### Task statement
Everything from the first line of the material to the line containing "- が、今回は時間が無かったのでFFTに関してはソースコードを拾ってきました。", inclusive, must be given again exactly; no pictures, and nothing past that line.

.....

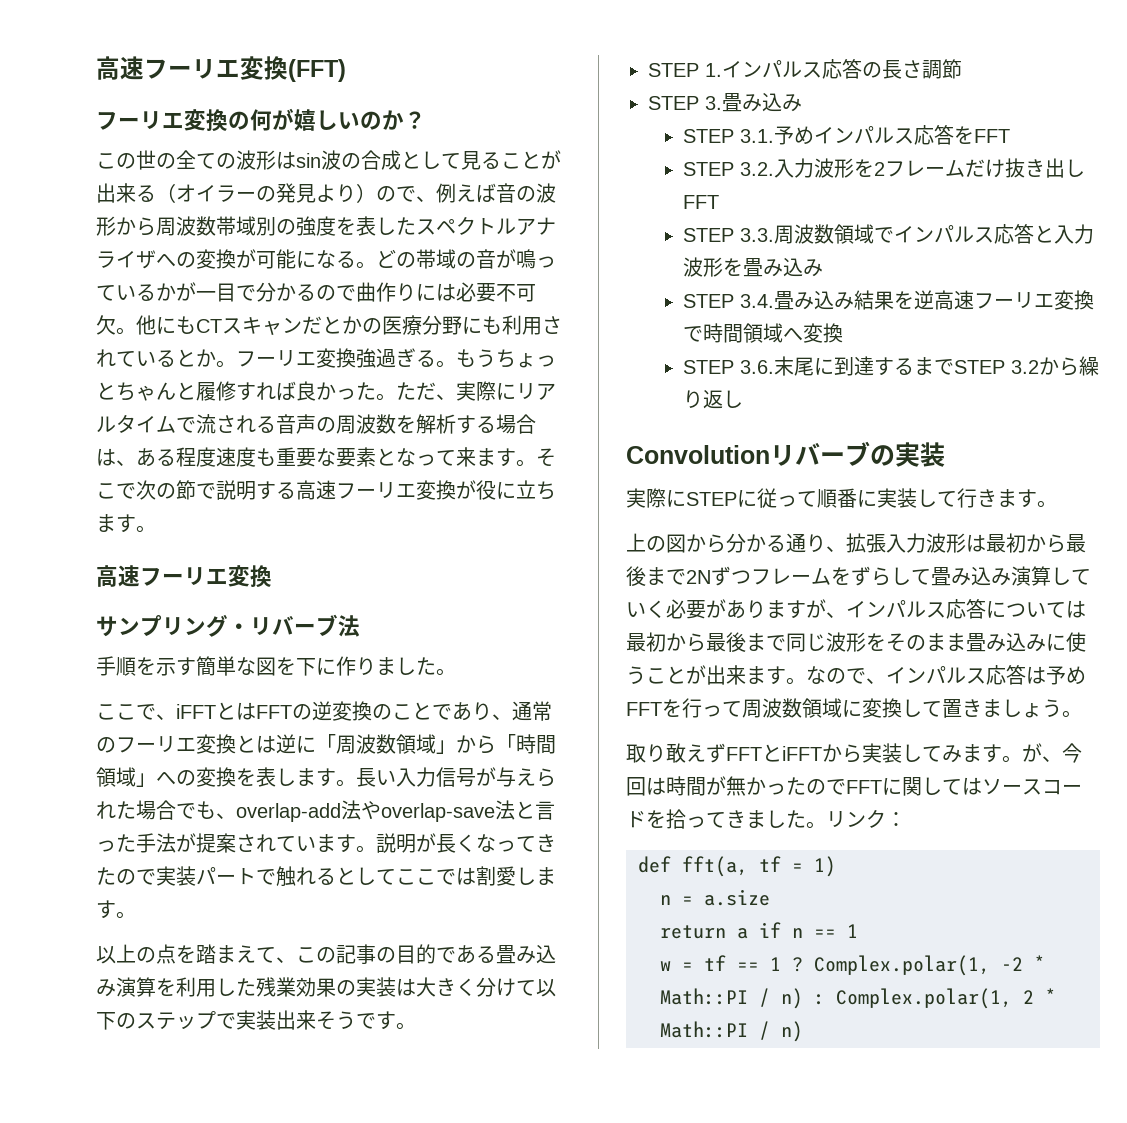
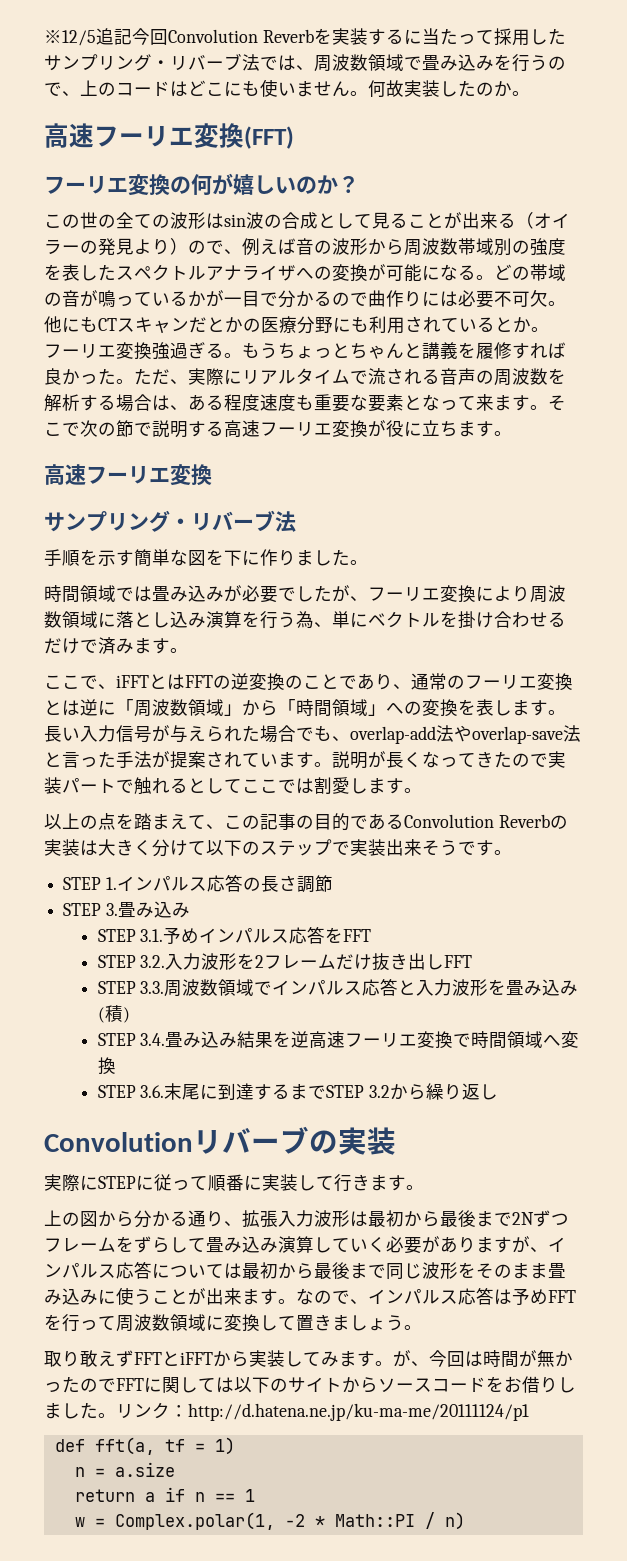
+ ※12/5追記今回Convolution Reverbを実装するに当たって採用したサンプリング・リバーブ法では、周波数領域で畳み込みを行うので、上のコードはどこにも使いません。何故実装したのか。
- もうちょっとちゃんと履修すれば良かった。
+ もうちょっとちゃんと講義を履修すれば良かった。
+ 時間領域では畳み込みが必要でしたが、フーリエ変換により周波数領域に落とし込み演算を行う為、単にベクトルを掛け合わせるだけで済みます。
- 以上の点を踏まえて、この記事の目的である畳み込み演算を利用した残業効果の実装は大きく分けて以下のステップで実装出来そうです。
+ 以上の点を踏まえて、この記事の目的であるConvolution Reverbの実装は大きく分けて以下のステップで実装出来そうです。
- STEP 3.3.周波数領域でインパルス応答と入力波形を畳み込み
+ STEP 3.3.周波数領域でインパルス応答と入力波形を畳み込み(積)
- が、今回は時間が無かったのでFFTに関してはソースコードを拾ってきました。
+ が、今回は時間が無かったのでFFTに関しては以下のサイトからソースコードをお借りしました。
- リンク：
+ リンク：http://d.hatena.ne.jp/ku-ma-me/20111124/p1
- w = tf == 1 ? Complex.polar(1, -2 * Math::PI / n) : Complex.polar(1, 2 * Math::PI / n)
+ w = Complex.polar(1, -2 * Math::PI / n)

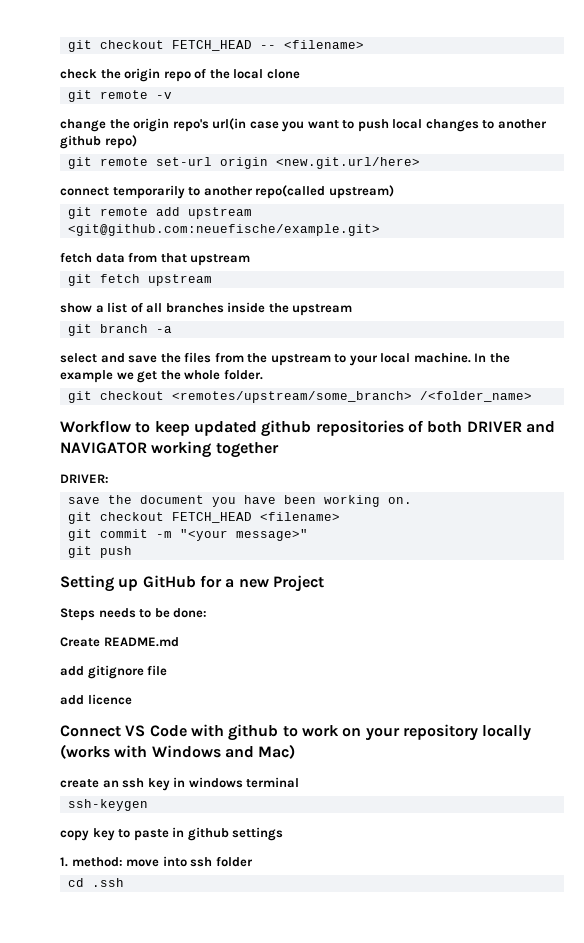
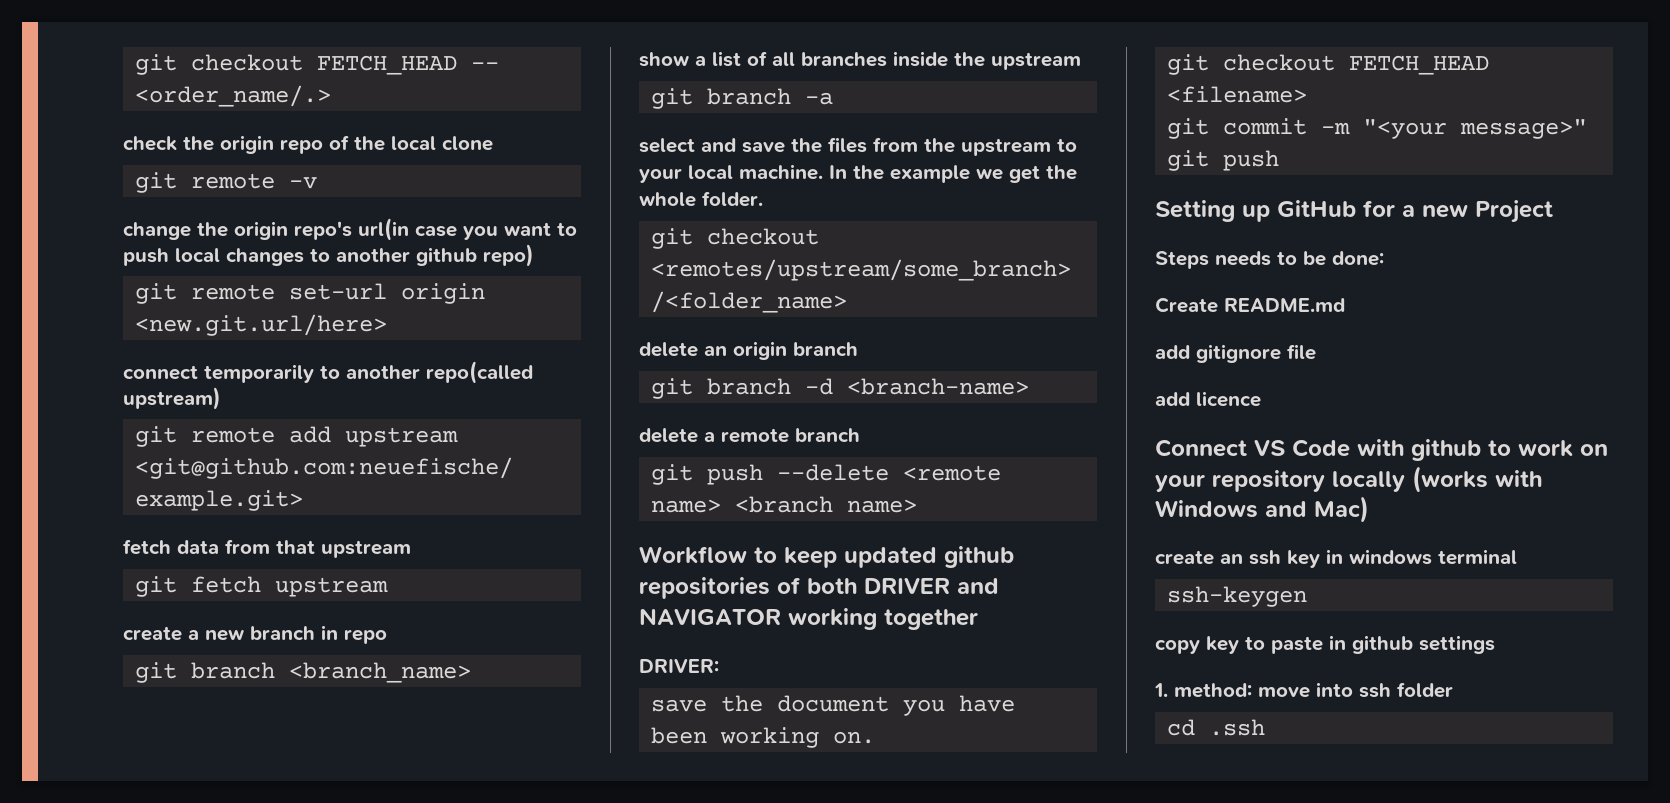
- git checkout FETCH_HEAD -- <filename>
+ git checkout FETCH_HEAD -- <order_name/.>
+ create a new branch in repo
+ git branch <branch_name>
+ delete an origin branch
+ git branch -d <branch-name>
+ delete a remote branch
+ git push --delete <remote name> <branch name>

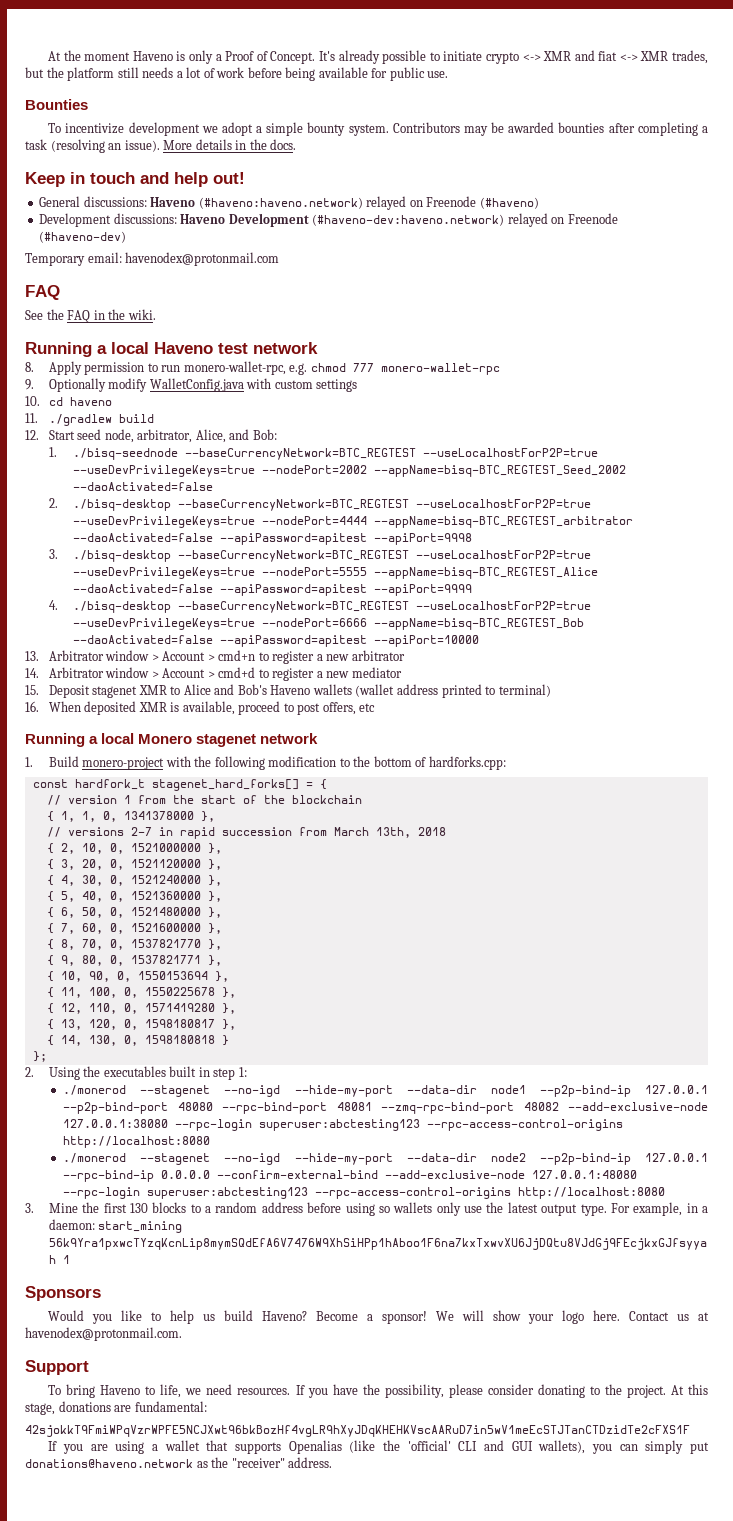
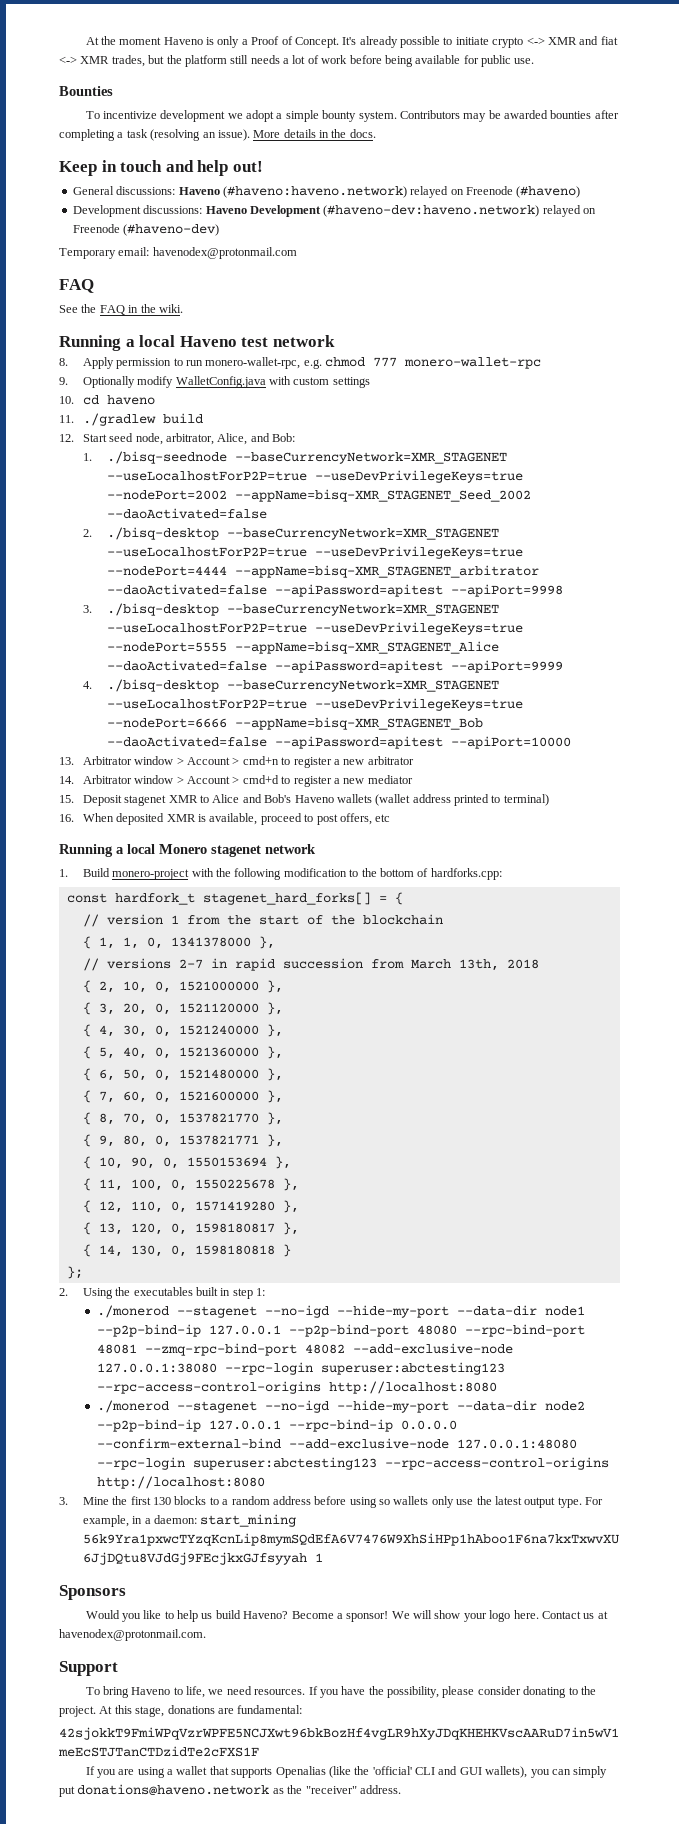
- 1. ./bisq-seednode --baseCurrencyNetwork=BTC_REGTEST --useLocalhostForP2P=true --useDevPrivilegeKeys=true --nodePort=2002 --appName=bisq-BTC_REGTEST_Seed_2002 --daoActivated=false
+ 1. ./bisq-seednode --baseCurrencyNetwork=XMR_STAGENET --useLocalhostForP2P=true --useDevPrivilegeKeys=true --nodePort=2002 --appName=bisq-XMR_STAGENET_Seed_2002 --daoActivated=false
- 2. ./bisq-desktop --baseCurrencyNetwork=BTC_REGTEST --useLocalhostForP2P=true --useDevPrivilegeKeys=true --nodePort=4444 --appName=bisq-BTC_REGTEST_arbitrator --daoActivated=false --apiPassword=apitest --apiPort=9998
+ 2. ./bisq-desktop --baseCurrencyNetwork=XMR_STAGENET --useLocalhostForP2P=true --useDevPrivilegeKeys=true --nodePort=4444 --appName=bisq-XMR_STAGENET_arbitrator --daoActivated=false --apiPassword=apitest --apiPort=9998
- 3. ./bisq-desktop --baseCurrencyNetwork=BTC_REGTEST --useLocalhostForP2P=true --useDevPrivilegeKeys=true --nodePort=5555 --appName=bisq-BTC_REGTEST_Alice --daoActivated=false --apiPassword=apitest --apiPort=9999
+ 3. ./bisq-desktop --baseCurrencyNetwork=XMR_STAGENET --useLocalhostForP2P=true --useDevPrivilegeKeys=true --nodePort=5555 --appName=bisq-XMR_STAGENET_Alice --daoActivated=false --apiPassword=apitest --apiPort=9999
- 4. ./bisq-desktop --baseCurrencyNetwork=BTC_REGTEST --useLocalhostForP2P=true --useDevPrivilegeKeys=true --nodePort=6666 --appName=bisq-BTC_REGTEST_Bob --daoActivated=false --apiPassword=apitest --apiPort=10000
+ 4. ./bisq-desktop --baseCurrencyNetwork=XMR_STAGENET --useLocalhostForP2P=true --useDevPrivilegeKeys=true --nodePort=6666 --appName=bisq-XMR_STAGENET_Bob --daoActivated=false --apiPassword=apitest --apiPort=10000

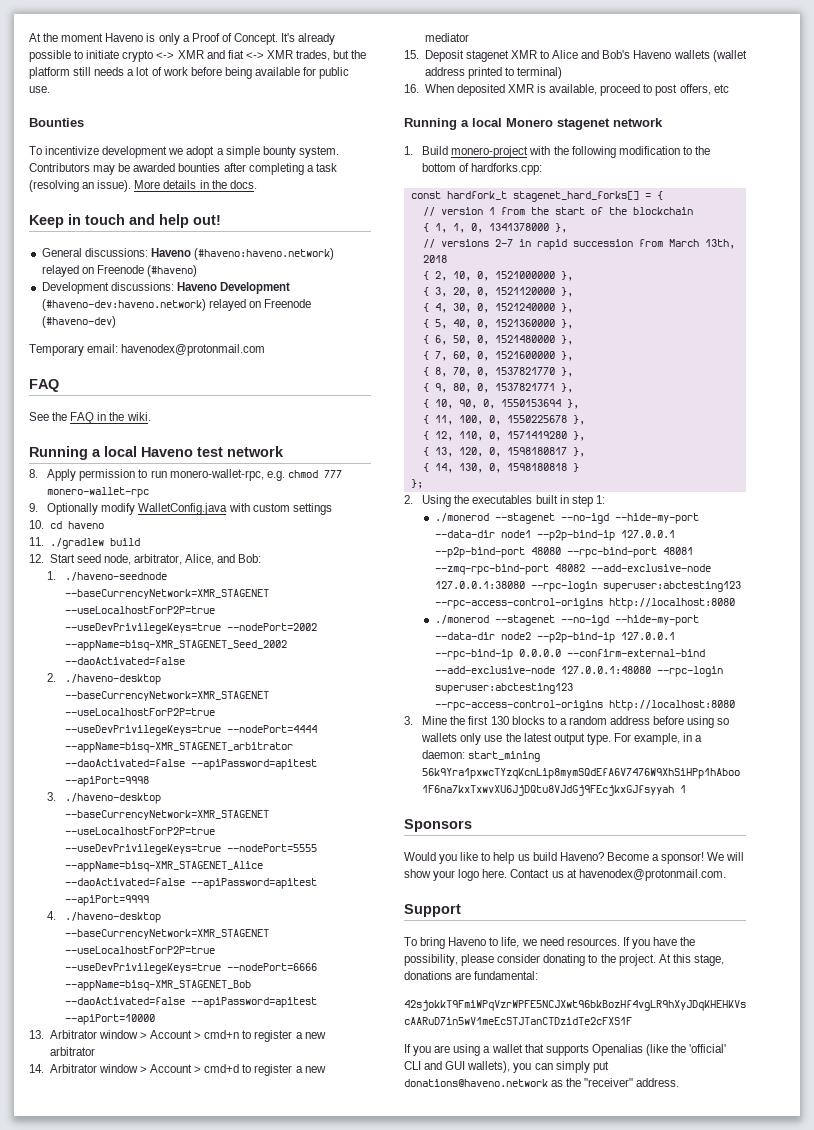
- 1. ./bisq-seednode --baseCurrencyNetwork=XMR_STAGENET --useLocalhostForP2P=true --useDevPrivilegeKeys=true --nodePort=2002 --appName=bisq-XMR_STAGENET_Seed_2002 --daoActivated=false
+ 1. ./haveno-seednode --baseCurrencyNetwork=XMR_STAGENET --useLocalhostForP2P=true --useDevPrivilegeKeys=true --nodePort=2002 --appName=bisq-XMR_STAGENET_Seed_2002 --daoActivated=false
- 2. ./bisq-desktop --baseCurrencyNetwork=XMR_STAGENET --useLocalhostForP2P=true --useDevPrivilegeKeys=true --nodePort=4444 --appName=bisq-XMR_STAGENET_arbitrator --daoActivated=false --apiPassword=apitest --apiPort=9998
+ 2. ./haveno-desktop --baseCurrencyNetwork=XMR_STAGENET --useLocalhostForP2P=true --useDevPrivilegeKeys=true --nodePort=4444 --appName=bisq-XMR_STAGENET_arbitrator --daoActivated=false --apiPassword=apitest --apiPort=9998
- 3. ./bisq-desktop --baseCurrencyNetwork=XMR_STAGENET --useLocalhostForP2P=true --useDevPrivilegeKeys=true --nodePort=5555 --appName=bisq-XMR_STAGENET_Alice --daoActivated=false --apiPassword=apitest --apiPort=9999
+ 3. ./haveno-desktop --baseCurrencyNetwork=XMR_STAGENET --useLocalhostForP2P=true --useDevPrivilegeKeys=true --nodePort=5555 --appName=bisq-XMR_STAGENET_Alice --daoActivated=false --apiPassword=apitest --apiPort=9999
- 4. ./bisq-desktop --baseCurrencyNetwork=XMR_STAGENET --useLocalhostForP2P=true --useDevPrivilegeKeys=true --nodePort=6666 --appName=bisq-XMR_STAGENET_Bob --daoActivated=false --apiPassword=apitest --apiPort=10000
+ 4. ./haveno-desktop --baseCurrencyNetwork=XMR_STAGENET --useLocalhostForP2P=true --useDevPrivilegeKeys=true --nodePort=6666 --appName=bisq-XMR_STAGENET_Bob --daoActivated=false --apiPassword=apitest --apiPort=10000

.....

### Written response
+ ※12/5追記今回Convolution Reverbを実装するに当たって採用したサンプリング・リバーブ法では、周波数領域で畳み込みを行うので、上のコードはどこにも使いません。何故実装したのか。
- もうちょっとちゃんと履修すれば良かった。
+ もうちょっとちゃんと講義を履修すれば良かった。
+ 時間領域では畳み込みが必要でしたが、フーリエ変換により周波数領域に落とし込み演算を行う為、単にベクトルを掛け合わせるだけで済みます。
- 以上の点を踏まえて、この記事の目的である畳み込み演算を利用した残業効果の実装は大きく分けて以下のステップで実装出来そうです。
+ 以上の点を踏まえて、この記事の目的であるConvolution Reverbの実装は大きく分けて以下のステップで実装出来そうです。
- STEP 3.3.周波数領域でインパルス応答と入力波形を畳み込み
+ STEP 3.3.周波数領域でインパルス応答と入力波形を畳み込み(積)
- が、今回は時間が無かったのでFFTに関してはソースコードを拾ってきました。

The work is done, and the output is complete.